El se animó y levantó el extremo de su pipa apretando la mandíbula.

– Me parece que le gustará el señor Wilshere -dijo Cardew-. Y sé que a él le gustará usted. Tiene ese aire de determinación. Le gustan las chicas con algo de genio. Marjorie no le gustaba.

– ¿Marjorie?

– Mi ex secretaria. La que se casó con el portugués y ahora está embarazada. El marido no le deja trabajar, dice que tiene que descansar. A la pobre le quedan seis meses. En fin, por eso está usted aquí. De todas maneras Wilshere no hizo buenas migas con ella. Ella era un poco demasiado inglesa para su gusto y él la ponía nerviosa. Sí, puede ponerse un poco así. Si le cae bien, no pasa nada. Si no, es… es un desgraciado insoportable.

– Usted le cae bien.

– Sí… a su manera.

– ¿No es también usted un poco demasiado inglés?

– Lo siento, chica. Soy escocés, por los cuatro costados. Hablo como un inglés pero soy escocés de pura cepa. Como Wilshere, de hecho, que es irlandés hasta la médula pero habla como si tuviera una cuchara de plata en la boca.

– O una patata caliente… si es irlandés -dijo Anne. Cardew soltó una risotada, aunque no le pareciera tan gracioso. Sencillamente, le gustaba reír.

– ¿Qué más hay que saber de Patrick Wilshere? -preguntó ella.

– Puede ser un seductor…

– Además de bebedor y jugador.

– También monta a caballo. ¿Usted sabe?

– No.

– Se está muy bien, allí en la Serra de Sintra, montando a caballo -comentó Cardew-. Sutherland me dijo que era usted un cerebro. Matemáticas. Idiomas. Todo eso.

– No me quedó mucho tiempo para nada más. No me va el deporte, señor Cardew. Lo siento. No se me dan muy bien los equipos, supongo. Probablemente tenga algo que ver con lo de ser hija única y…

Se frenó justo a tiempo para no decir «y no tener padre». Ahora tenía padre, por supuesto. Graham Ashworth. Contable. Miró por la ventanilla y puso en orden sus pensamientos. Dejaron atrás grandes villas independientes, jardines casi tropicales.

– En Estoril hay cabezas coronadas de Europa que no toman parte en la guerra -dijo Cardew-. Así es ese sitio.

Se apartó de la carretera principal a la altura de la estación de tren de Estoril y entró en una plaza bordeada de hoteles y cafés situados en torno a unos jardines de palmeras y rosales, que se escalonaban gradualmente hasta llegar al edificio moderno de la cumbre.
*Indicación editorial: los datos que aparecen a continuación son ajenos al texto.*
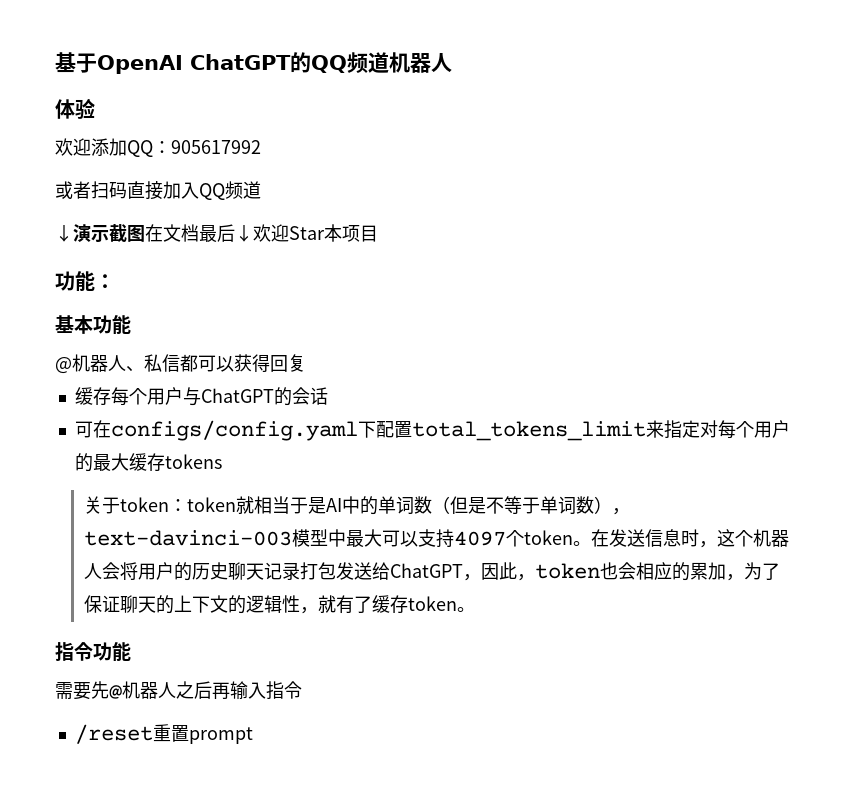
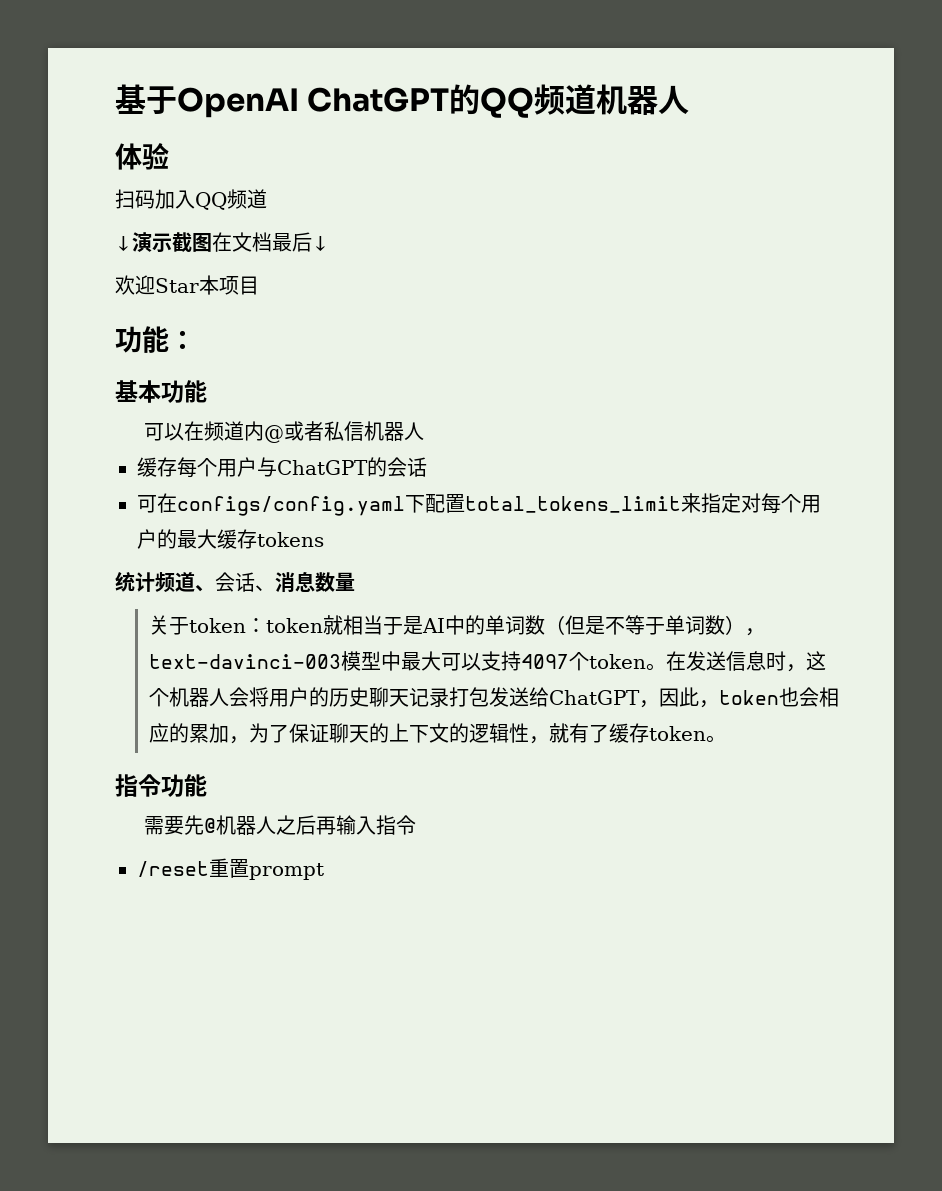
- 欢迎添加QQ：905617992
- 或者扫码直接加入QQ频道
+ 扫码加入QQ频道
- ↓演示截图在文档最后↓欢迎Star本项目
+ ↓演示截图在文档最后↓
+ 欢迎Star本项目
- @机器人、私信都可以获得回复
+ 可以在频道内@或者私信机器人
+ 统计频道、会话、消息数量

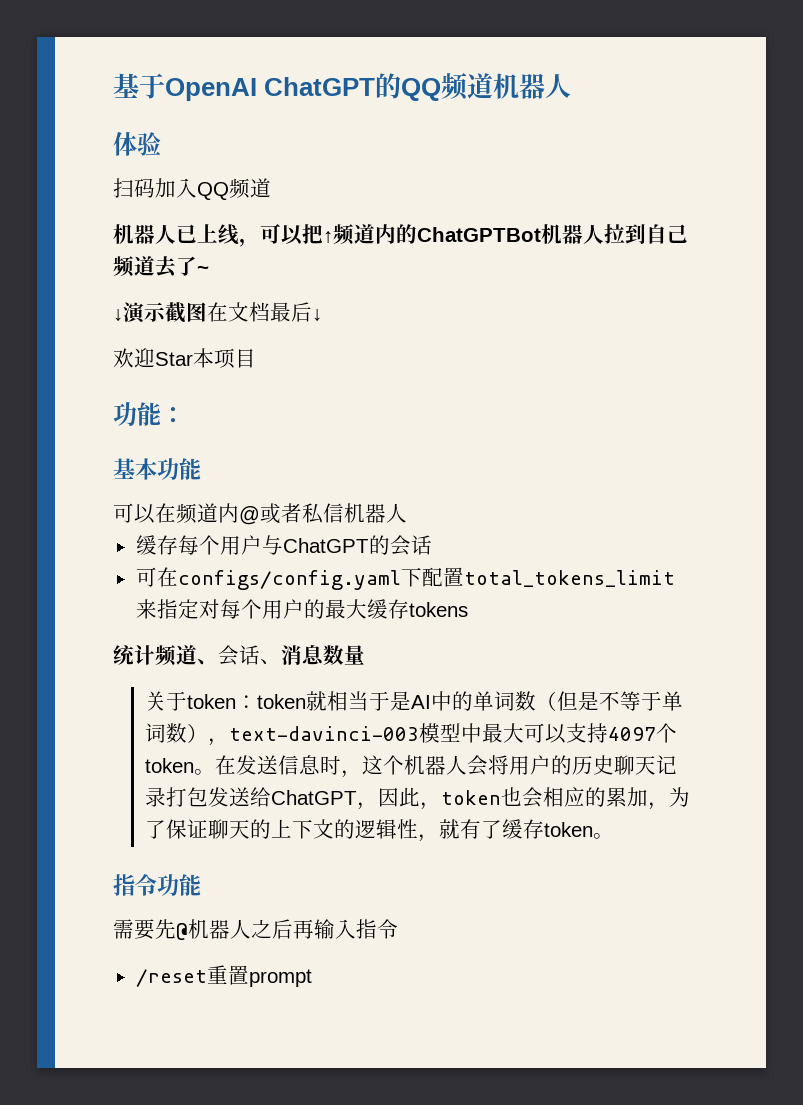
+ 机器人已上线，可以把↑频道内的ChatGPTBot机器人拉到自己频道去了~

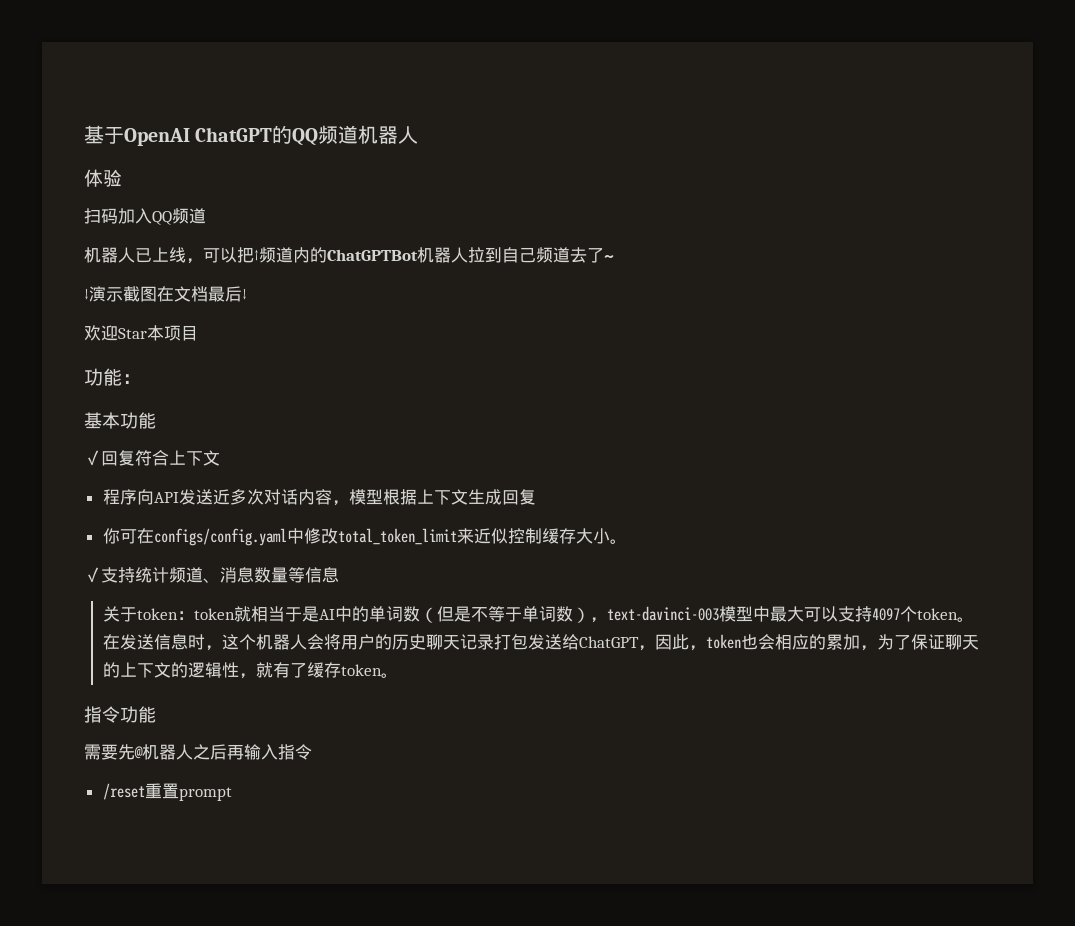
- 可以在频道内@或者私信机器人
- 缓存每个用户与ChatGPT的会话
- 可在configs/config.yaml下配置total_tokens_limit来指定对每个用户的最大缓存tokens
- 统计频道、会话、消息数量
+ ✓回复符合上下文
+ 程序向API发送近多次对话内容，模型根据上下文生成回复
+ 你可在configs/config.yaml中修改total_token_limit来近似控制缓存大小。
+ ✓支持统计频道、消息数量等信息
Dejaron atrás el Hotel Palacio, que Cardew le dijo que era «nuestro» y justo después el Hotel Parque, que era «suyo». Rodearon el edificio moderno de la parte de arriba que resultó ser el casino y Cardew señaló un pasaje angosto y cubierto de maleza y una puerta en el seto, más arriba, que era la entrada trasera al jardín de los Wilshere. Siguieron subiendo, hasta la cima de la colina, entre jardines cercados de lujo, pegados a las imponentes palmeras datileras y los abanicos puados de los palmitos, mientras las luces púrpuras chillonas de las buganvillas trataban de escapar por encima de los muros. Anne se enderezó las gafas de sol sobre la nariz, apoyó un codo en la ventanilla y deseó tener un cigarrillo encendido, lo cual le pareció que sería el toque definitivo de estilo para una actriz de primera fila que llegara a su casa de la Riviera.